* EXERCISE BRIEF:
Whenever the word "learn" shows up in a line of the data, copy that line.

(Dataset entries)
※ ※ ※

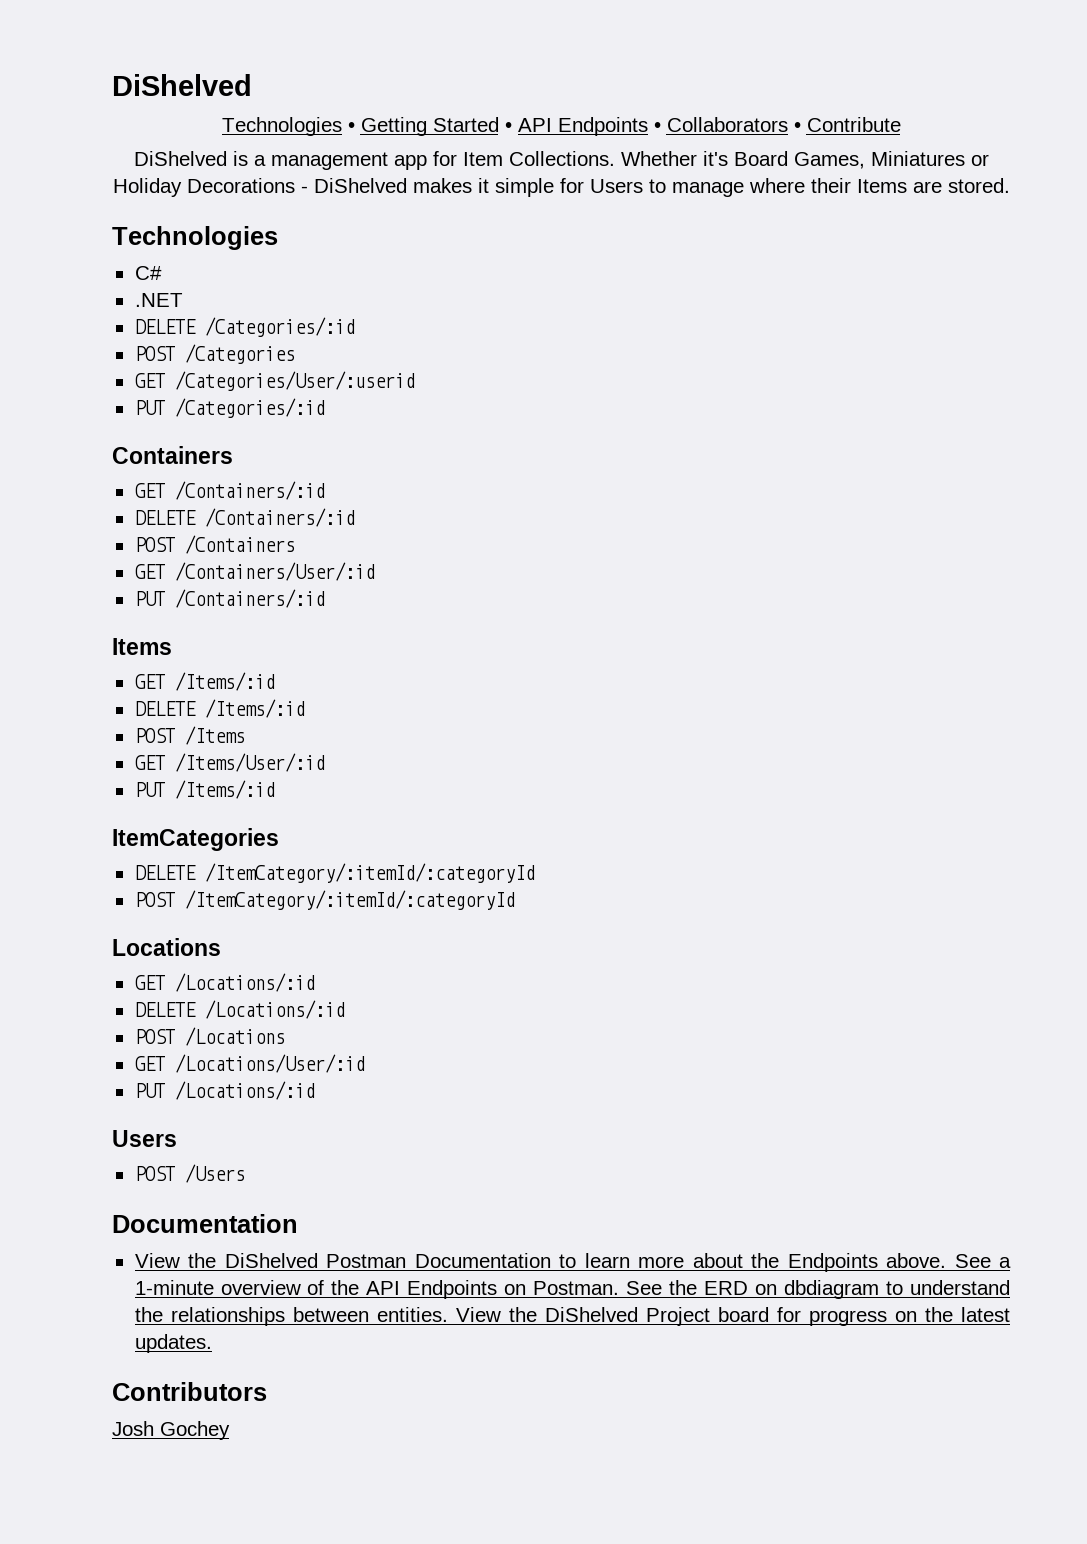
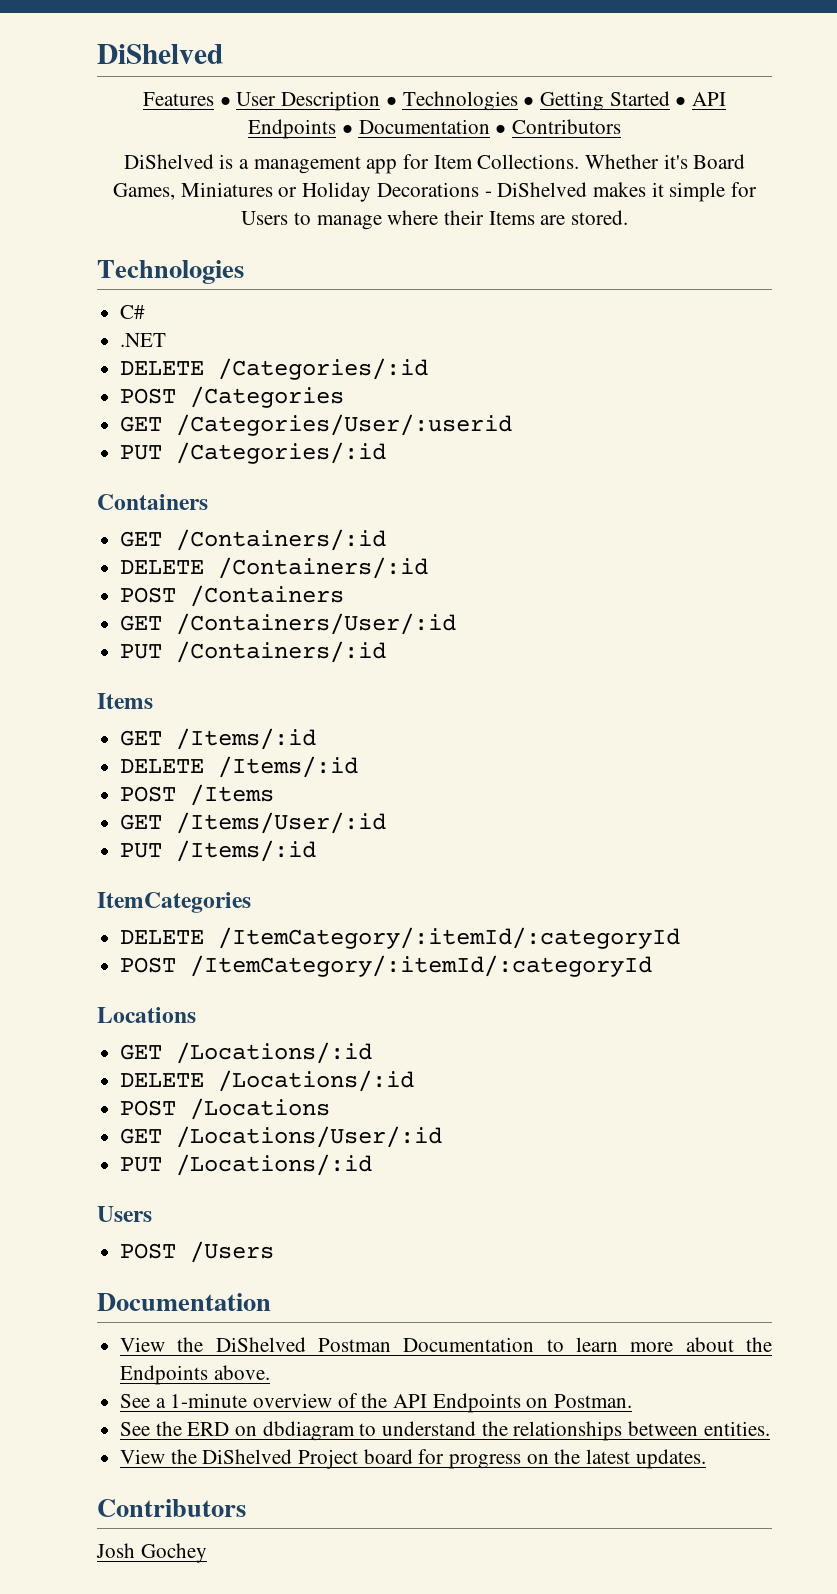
- Technologies • Getting Started • API Endpoints • Collaborators • Contribute
+ Features • User Description • Technologies • Getting Started • API Endpoints • Documentation • Contributors
- View the DiShelved Postman Documentation to learn more about the Endpoints above. See a 1-minute overview of the API Endpoints on Postman. See the ERD on dbdiagram to understand the relationships between entities. View the DiShelved Project board for progress on the latest updates.
+ View the DiShelved Postman Documentation to learn more about the Endpoints above.
+ See a 1-minute overview of the API Endpoints on Postman.
+ See the ERD on dbdiagram to understand the relationships between entities.
+ View the DiShelved Project board for progress on the latest updates.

※ ※ ※

* RESULT BELOW:
- View the DiShelved Postman Documentation to learn more about the Endpoints above. See a 1-minute overview of the API Endpoints on Postman. See the ERD on dbdiagram to understand the relationships between entities. View the DiShelved Project board for progress on the latest updates.
+ View the DiShelved Postman Documentation to learn more about the Endpoints above.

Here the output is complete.